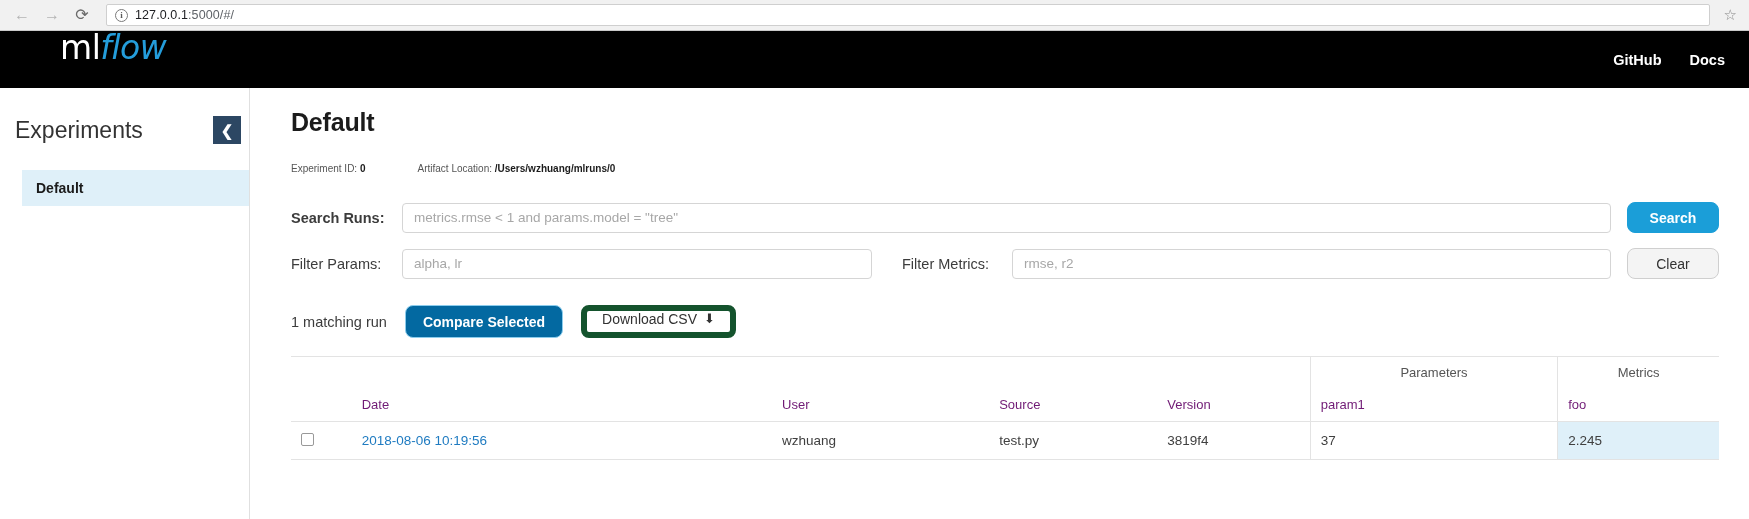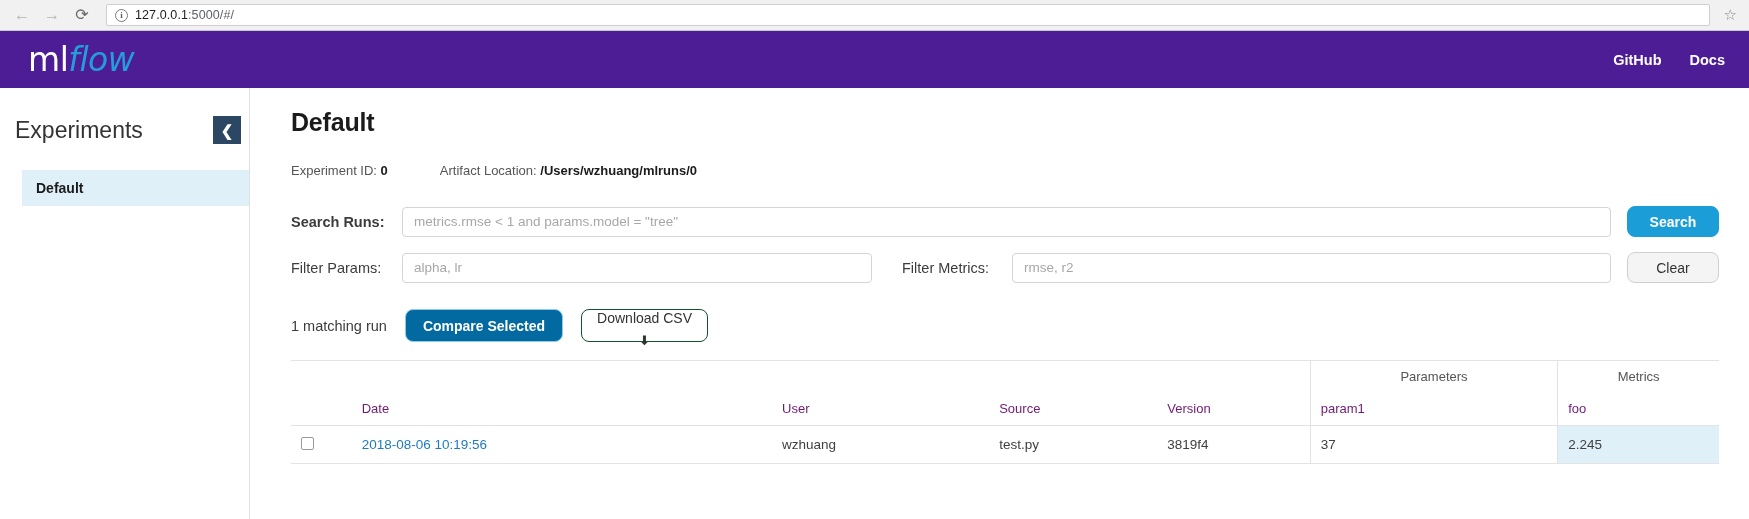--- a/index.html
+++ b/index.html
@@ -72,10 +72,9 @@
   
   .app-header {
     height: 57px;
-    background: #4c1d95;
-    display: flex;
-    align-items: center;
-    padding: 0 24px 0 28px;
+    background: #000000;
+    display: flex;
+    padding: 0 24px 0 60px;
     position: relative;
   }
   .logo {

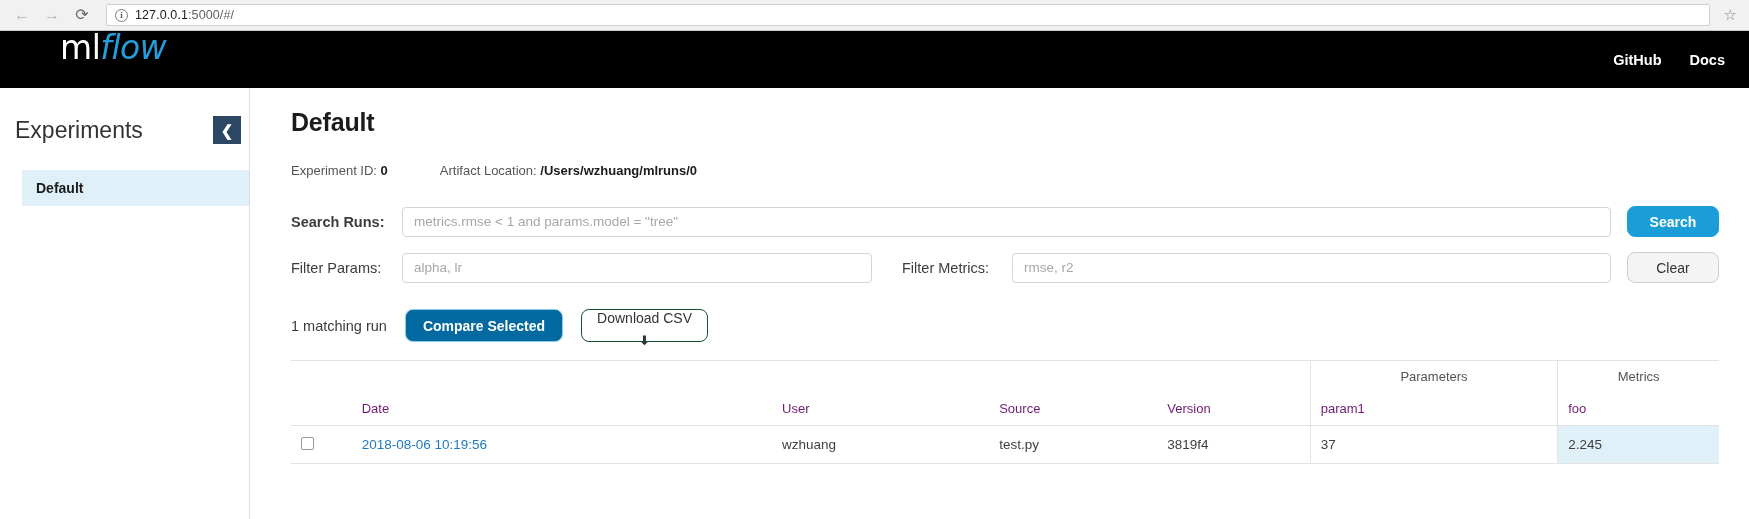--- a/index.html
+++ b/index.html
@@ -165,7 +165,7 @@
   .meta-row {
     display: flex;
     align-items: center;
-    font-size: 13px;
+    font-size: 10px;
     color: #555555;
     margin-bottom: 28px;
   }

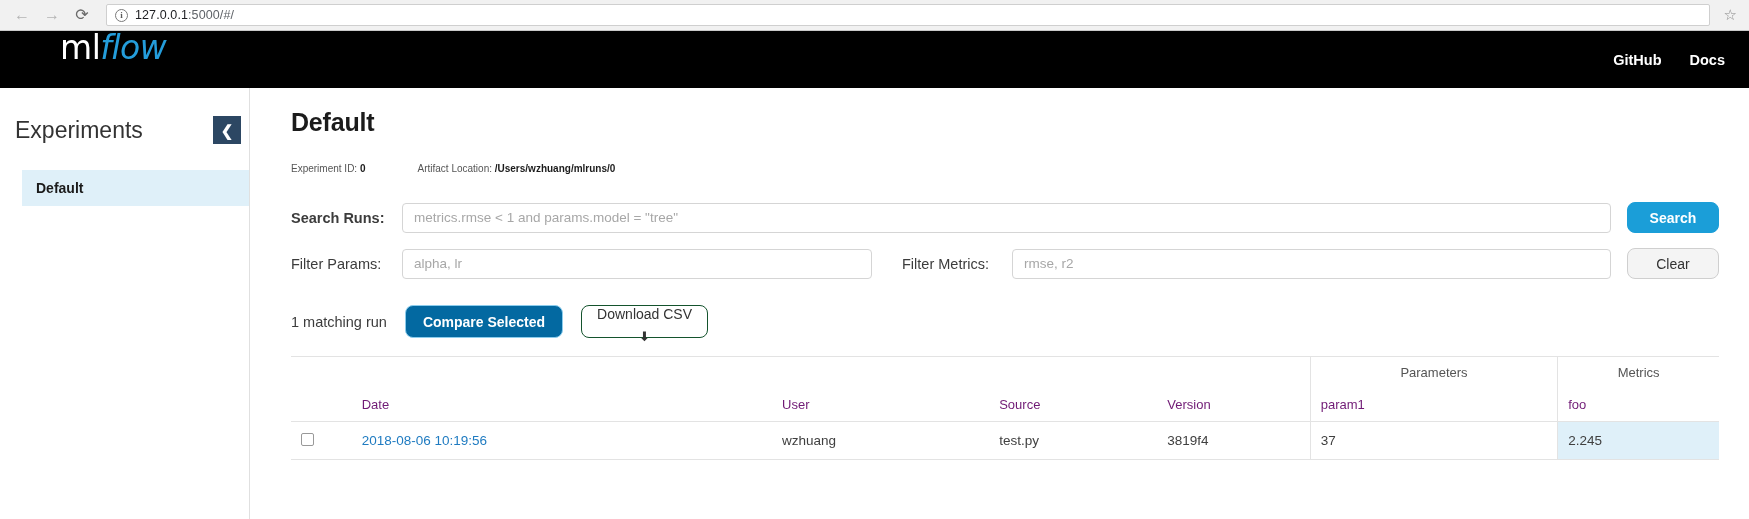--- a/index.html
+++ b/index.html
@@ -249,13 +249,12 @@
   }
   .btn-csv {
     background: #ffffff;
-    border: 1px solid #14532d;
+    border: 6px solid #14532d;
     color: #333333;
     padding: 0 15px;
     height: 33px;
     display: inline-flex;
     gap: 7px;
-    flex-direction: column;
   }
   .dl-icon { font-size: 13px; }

--

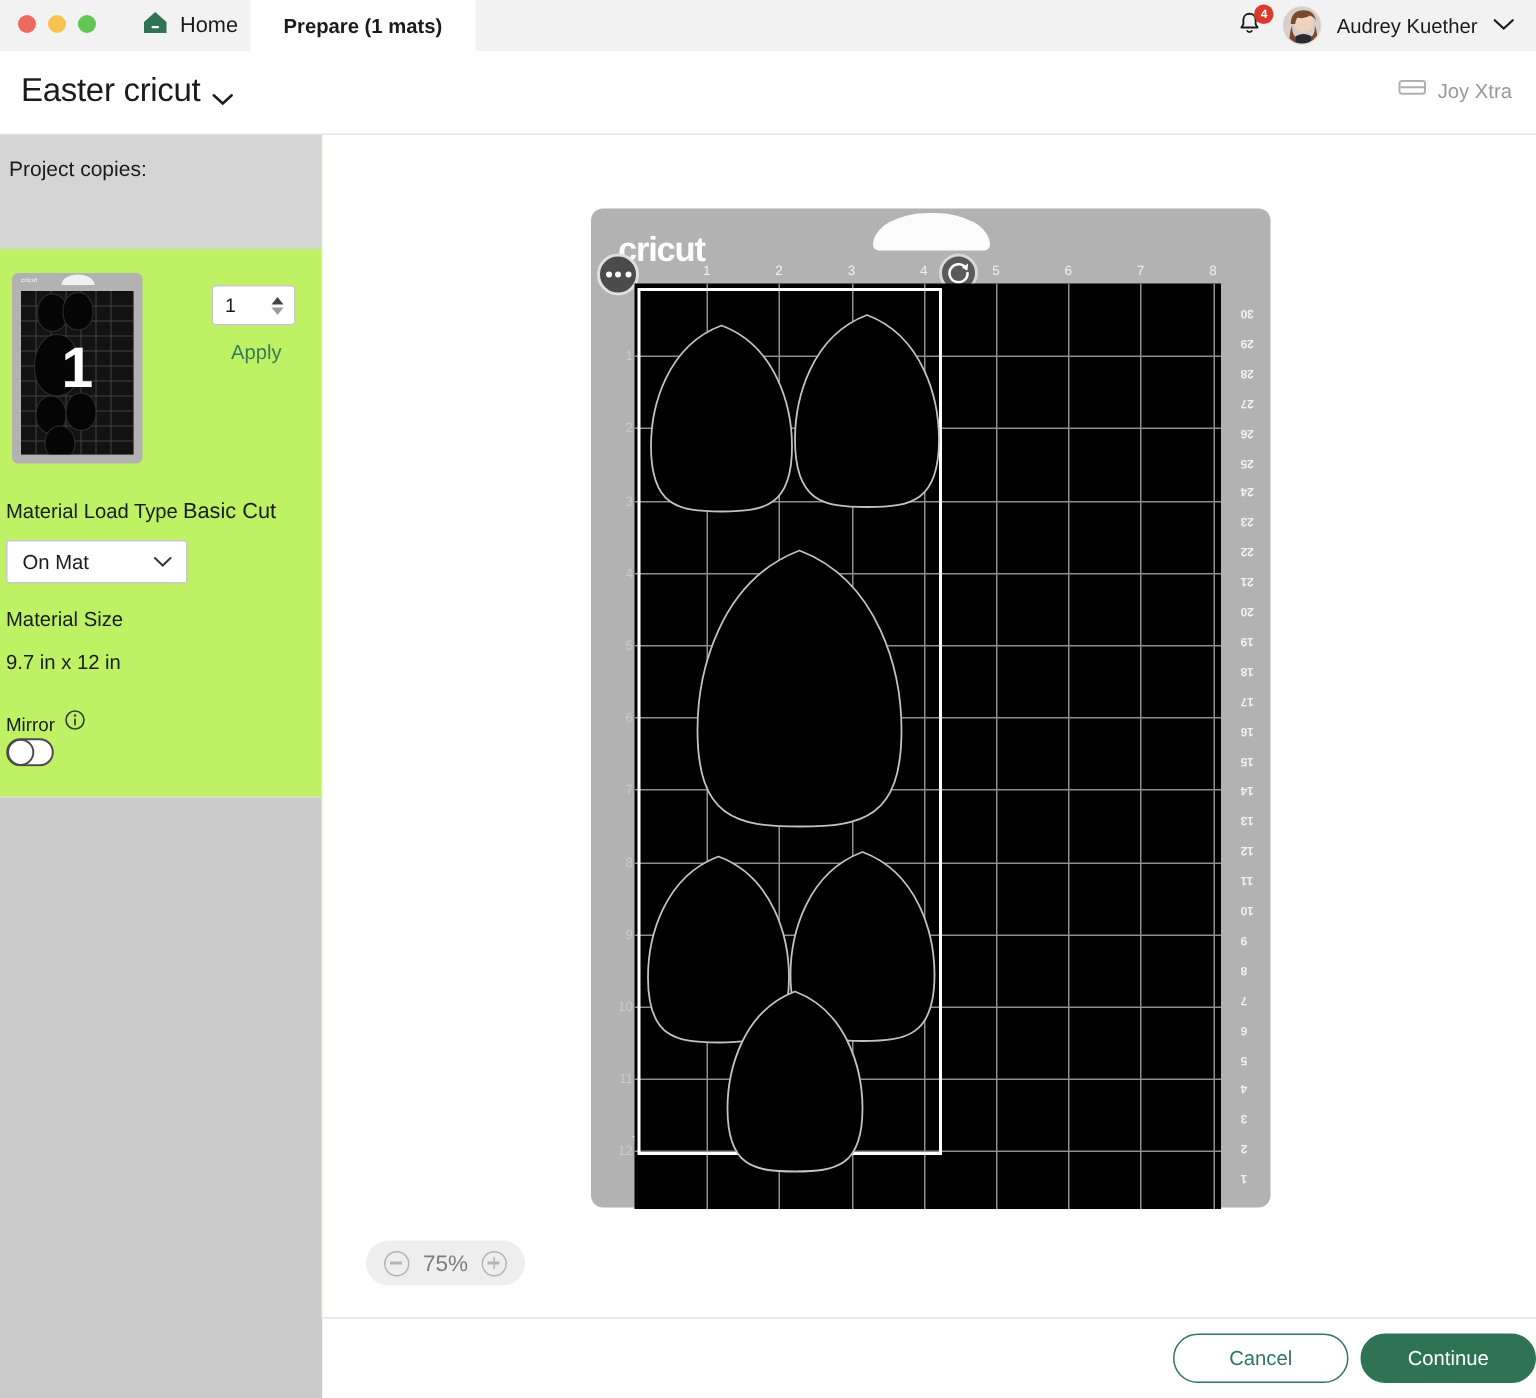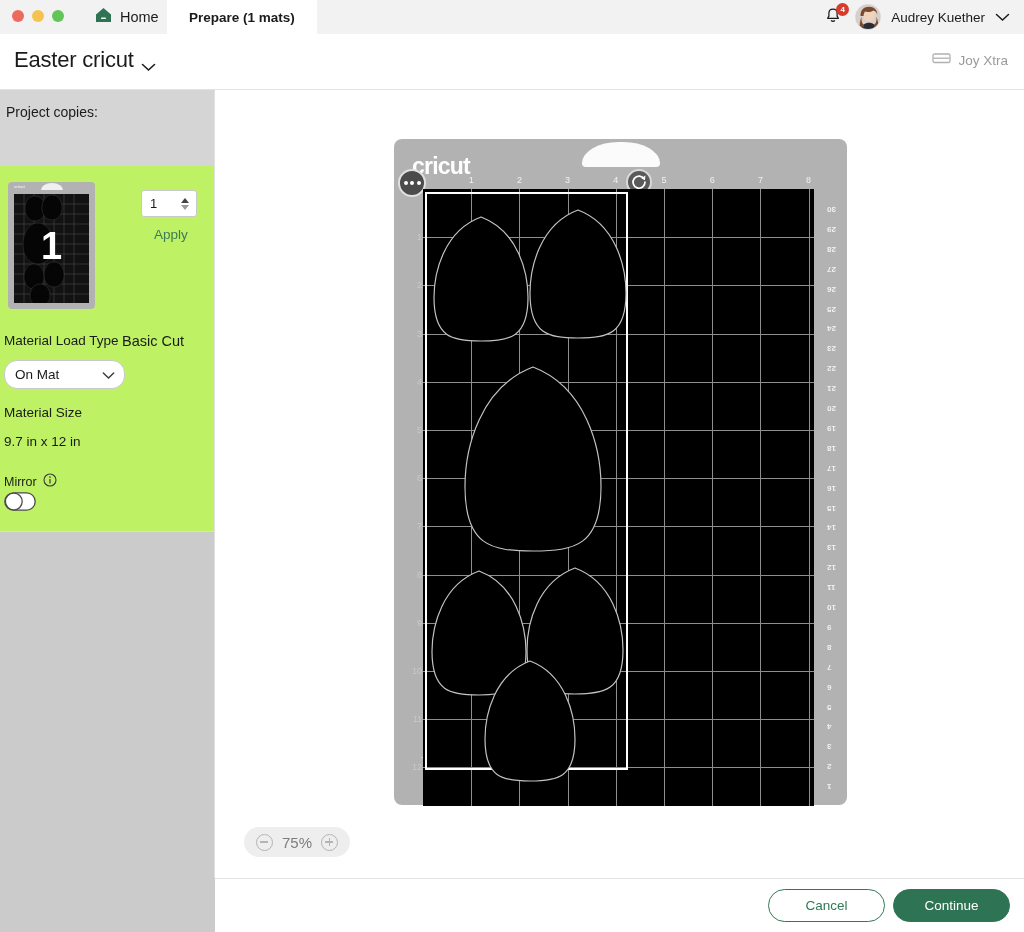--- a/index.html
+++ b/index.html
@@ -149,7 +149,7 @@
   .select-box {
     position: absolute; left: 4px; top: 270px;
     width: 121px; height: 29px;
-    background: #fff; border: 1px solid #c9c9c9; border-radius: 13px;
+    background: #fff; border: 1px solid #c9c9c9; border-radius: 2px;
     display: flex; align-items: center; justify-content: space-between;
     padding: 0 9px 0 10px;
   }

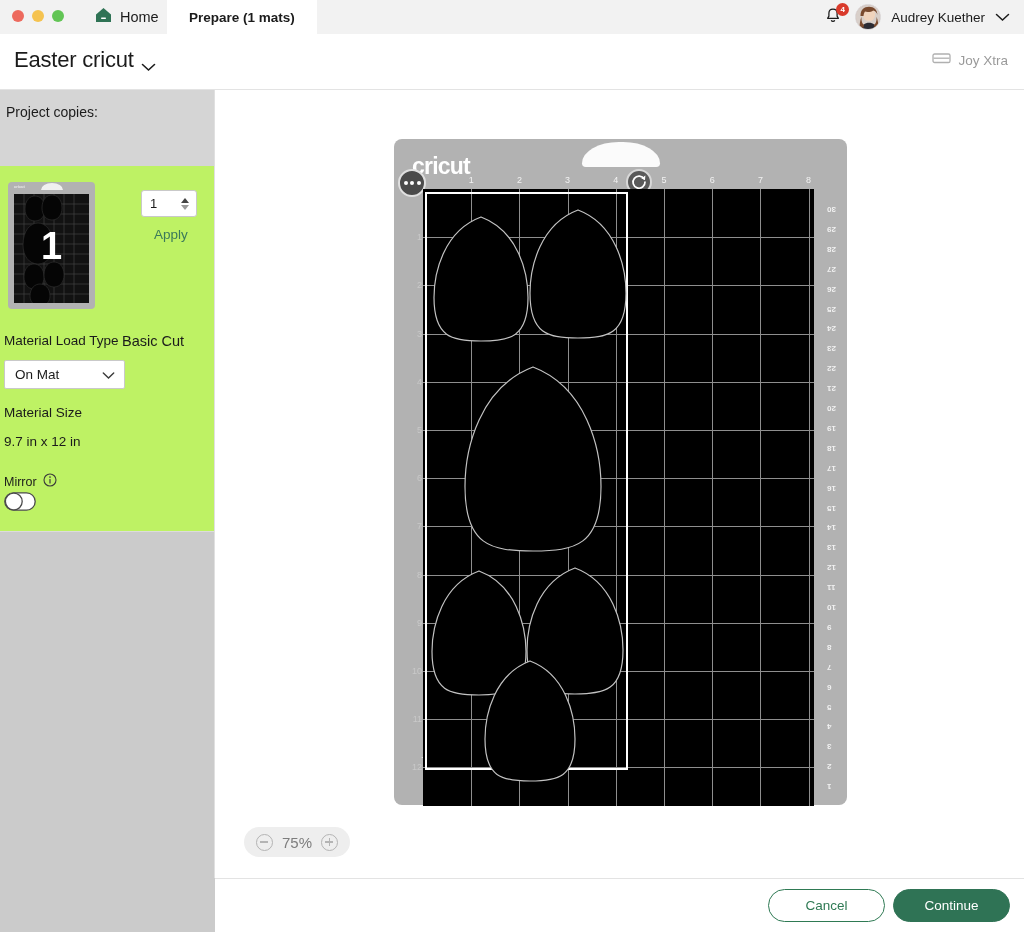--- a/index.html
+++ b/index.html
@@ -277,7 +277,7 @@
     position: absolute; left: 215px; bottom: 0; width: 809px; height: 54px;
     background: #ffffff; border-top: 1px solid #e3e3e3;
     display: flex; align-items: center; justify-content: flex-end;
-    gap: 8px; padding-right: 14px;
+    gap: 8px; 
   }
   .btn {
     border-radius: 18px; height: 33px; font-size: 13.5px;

YOUR INSTRUCTIONS: Work from the entries above. Set down exactly and only the lines from the line with "width: 121px; height: 29px;" to the line with "border-radius: 18px; height: 33px;", both included, and leave the pictures out.

SOLUTION TO THIS PROBLEM:
     width: 121px; height: 29px;
-    background: #fff; border: 1px solid #c9c9c9; border-radius: 13px;
+    background: #fff; border: 1px solid #c9c9c9; border-radius: 2px;
     display: flex; align-items: center; justify-content: space-between;
     padding: 0 9px 0 10px;
   }

--- a/index.html
+++ b/index.html
@@ -277,7 +277,7 @@
     position: absolute; left: 215px; bottom: 0; width: 809px; height: 54px;
     background: #ffffff; border-top: 1px solid #e3e3e3;
     display: flex; align-items: center; justify-content: flex-end;
-    gap: 8px; padding-right: 14px;
+    gap: 8px; 
   }
   .btn {
     border-radius: 18px; height: 33px; font-size: 13.5px;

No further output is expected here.